While there are undoubtedly some secondary effects from respending by workers in this sector and lower gas prices, if these are included then it would also be necessary to count the loss of jobs in the coal industry, clean energy and conservation sectors. There is no plausible story that could get from number of jobs in the sector reported by to the NYT's 1.5 million.

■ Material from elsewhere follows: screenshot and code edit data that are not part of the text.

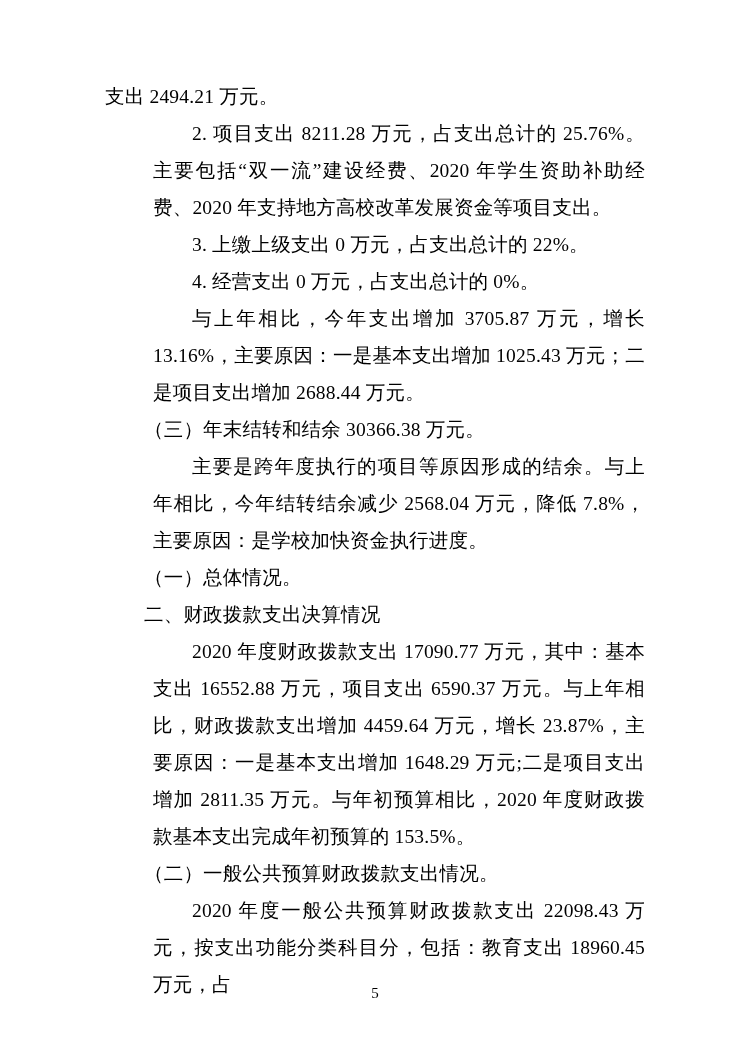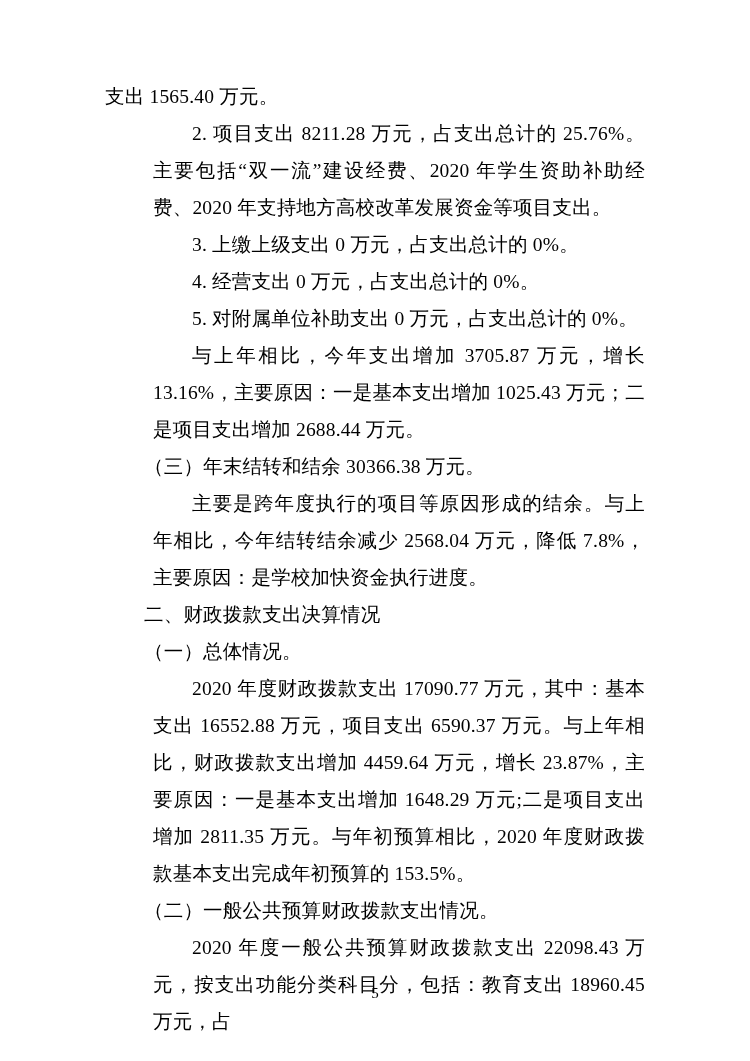--- a/index.html
+++ b/index.html
@@ -63,7 +63,7 @@
 
 <div class="page">
   <div class="doc-body">
-    <p class="noindent">支出 1565.40 万元。</p>
+    <p class="noindent">支出 2494.21 万元。</p>
     <p class="indent">2. 项目支出 8211.28 万元，占支出总计的 25.76%。主要包括“双一流”建设经费、2020 年学生资助补助经费、2020 年支持地方高校改革发展资金等项目支出。</p>
     <p class="indent">3. 上缴上级支出 0 万元，占支出总计的 0%。</p>
     <p class="indent">4. 经营支出 0 万元，占支出总计的 0%。</p>

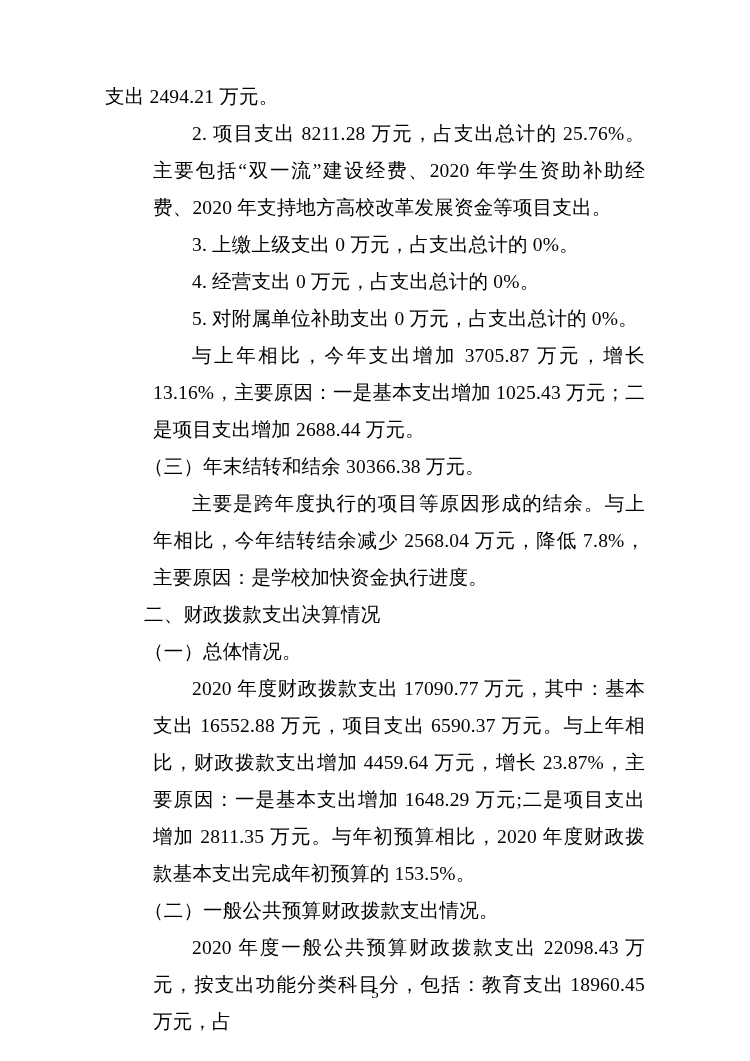--- a/index.html
+++ b/index.html
@@ -65,7 +65,7 @@
   <div class="doc-body">
     <p class="noindent">支出 2494.21 万元。</p>
     <p class="indent">2. 项目支出 8211.28 万元，占支出总计的 25.76%。主要包括“双一流”建设经费、2020 年学生资助补助经费、2020 年支持地方高校改革发展资金等项目支出。</p>
-    <p class="indent">3. 上缴上级支出 0 万元，占支出总计的 0%。</p>
+    <p class="indent">3. 上缴上级支出 0 万元，占支出总计的 22%。</p>
     <p class="indent">4. 经营支出 0 万元，占支出总计的 0%。</p>
     <p class="indent">5. 对附属单位补助支出 0 万元，占支出总计的 0%。</p>
     <p class="indent">与上年相比，今年支出增加 3705.87 万元，增长 13.16%，主要原因：一是基本支出增加 1025.43 万元；二是项目支出增加 2688.44 万元。</p>

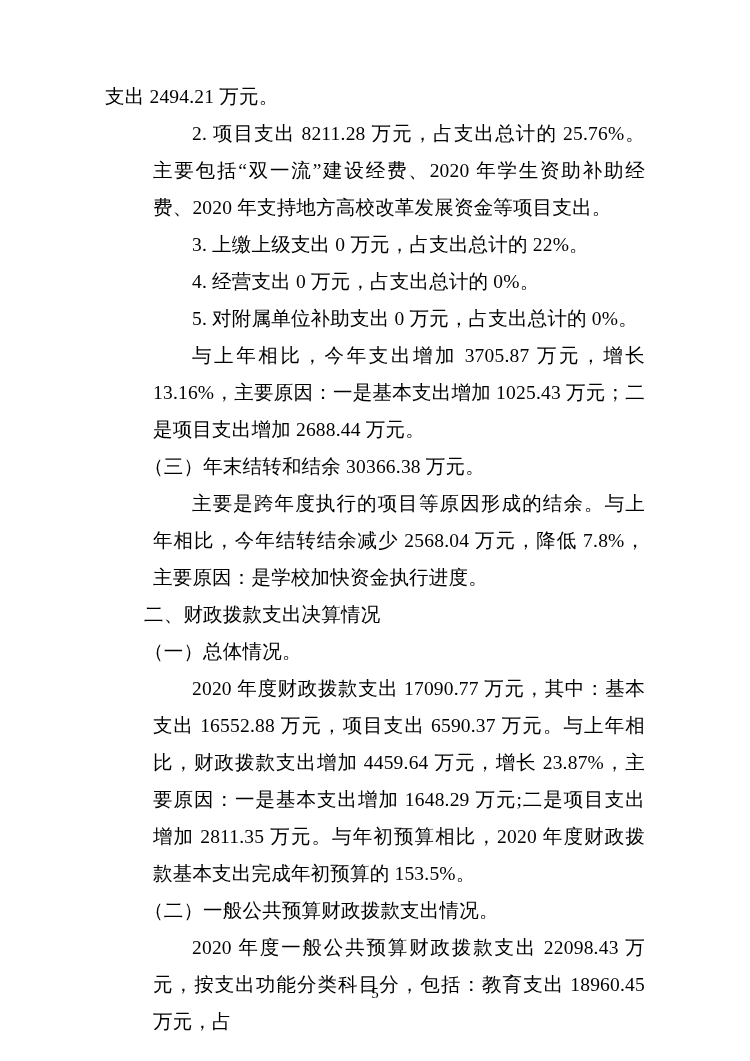--- a/index.html
+++ b/index.html
@@ -67,7 +67,6 @@
     <p class="indent">2. 项目支出 8211.28 万元，占支出总计的 25.76%。主要包括“双一流”建设经费、2020 年学生资助补助经费、2020 年支持地方高校改革发展资金等项目支出。</p>
     <p class="indent">3. 上缴上级支出 0 万元，占支出总计的 22%。</p>
     <p class="indent">4. 经营支出 0 万元，占支出总计的 0%。</p>
-    <p class="indent">5. 对附属单位补助支出 0 万元，占支出总计的 0%。</p>
     <p class="indent">与上年相比，今年支出增加 3705.87 万元，增长 13.16%，主要原因：一是基本支出增加 1025.43 万元；二是项目支出增加 2688.44 万元。</p>
     <p class="heading">（三）年末结转和结余 30366.38 万元。</p>
     <p class="indent">主要是跨年度执行的项目等原因形成的结余。与上年相比，今年结转结余减少 2568.04 万元，降低 7.8%，主要原因：是学校加快资金执行进度。</p>

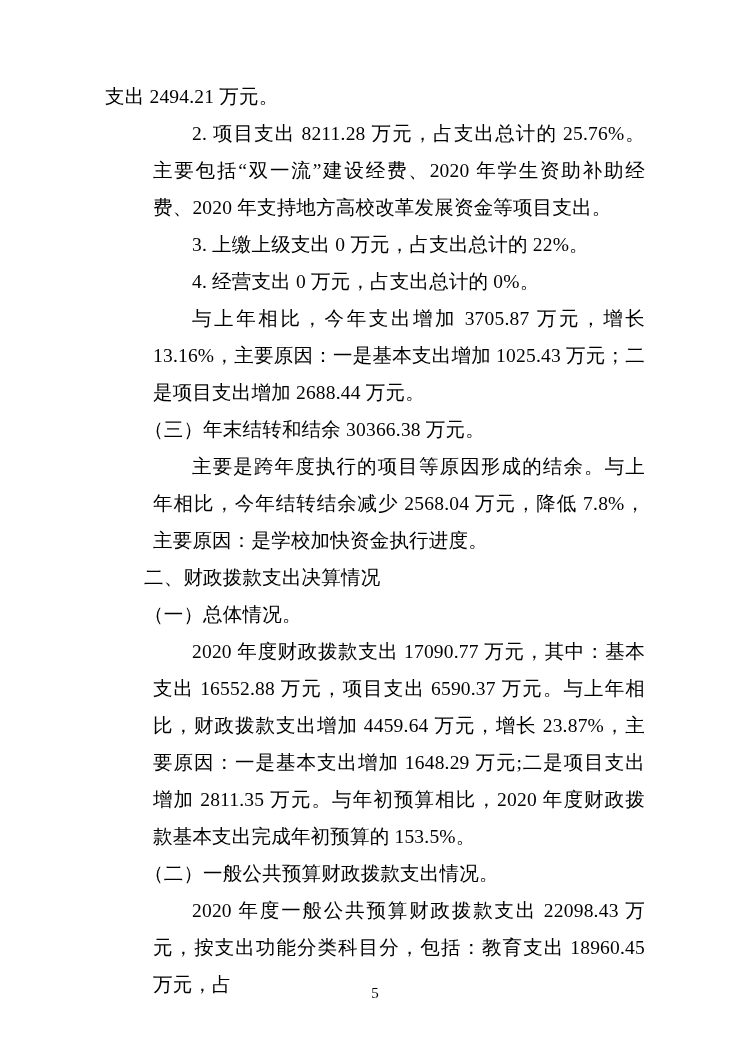--- a/index.html
+++ b/index.html
@@ -70,8 +70,8 @@
     <p class="indent">与上年相比，今年支出增加 3705.87 万元，增长 13.16%，主要原因：一是基本支出增加 1025.43 万元；二是项目支出增加 2688.44 万元。</p>
     <p class="heading">（三）年末结转和结余 30366.38 万元。</p>
     <p class="indent">主要是跨年度执行的项目等原因形成的结余。与上年相比，今年结转结余减少 2568.04 万元，降低 7.8%，主要原因：是学校加快资金执行进度。</p>
+    <p class="heading">（一）总体情况。</p>
     <p class="heading">二、财政拨款支出决算情况</p>
-    <p class="heading">（一）总体情况。</p>
     <p class="indent">2020 年度财政拨款支出 17090.77 万元，其中：基本支出 16552.88 万元，项目支出 6590.37 万元。与上年相比，财政拨款支出增加 4459.64 万元，增长 23.87%，主要原因：一是基本支出增加 1648.29 万元;二是项目支出增加 2811.35 万元。与年初预算相比，2020 年度财政拨款基本支出完成年初预算的 153.5%。</p>
     <p class="heading">（二）一般公共预算财政拨款支出情况。</p>
     <p class="indent">2020 年度一般公共预算财政拨款支出 22098.43 万元，按支出功能分类科目分，包括：教育支出 18960.45 万元，占</p>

It also would have been useful if this piece was more specific about the environmental issues raised in Australia. In the United States, firms engaged in fracking have a special exemption from the Safe Water Drinking Act which lets them keep secret the chemicals used in fracking. The exemption was justified on the grounds that the mix of chemicals used is an industrial secret. This makes it difficult to determine if they have polluted groundwater. It would be worth knowing if the same issue has come in Australia. 



I have been informed that "fracking jobs" refers to sites that have been fracked, not people employed. My guess is that a small fraction of NYT readers would have known this. As a result, the statement may well be true, but likely would have misled the vast majority of the people who read it.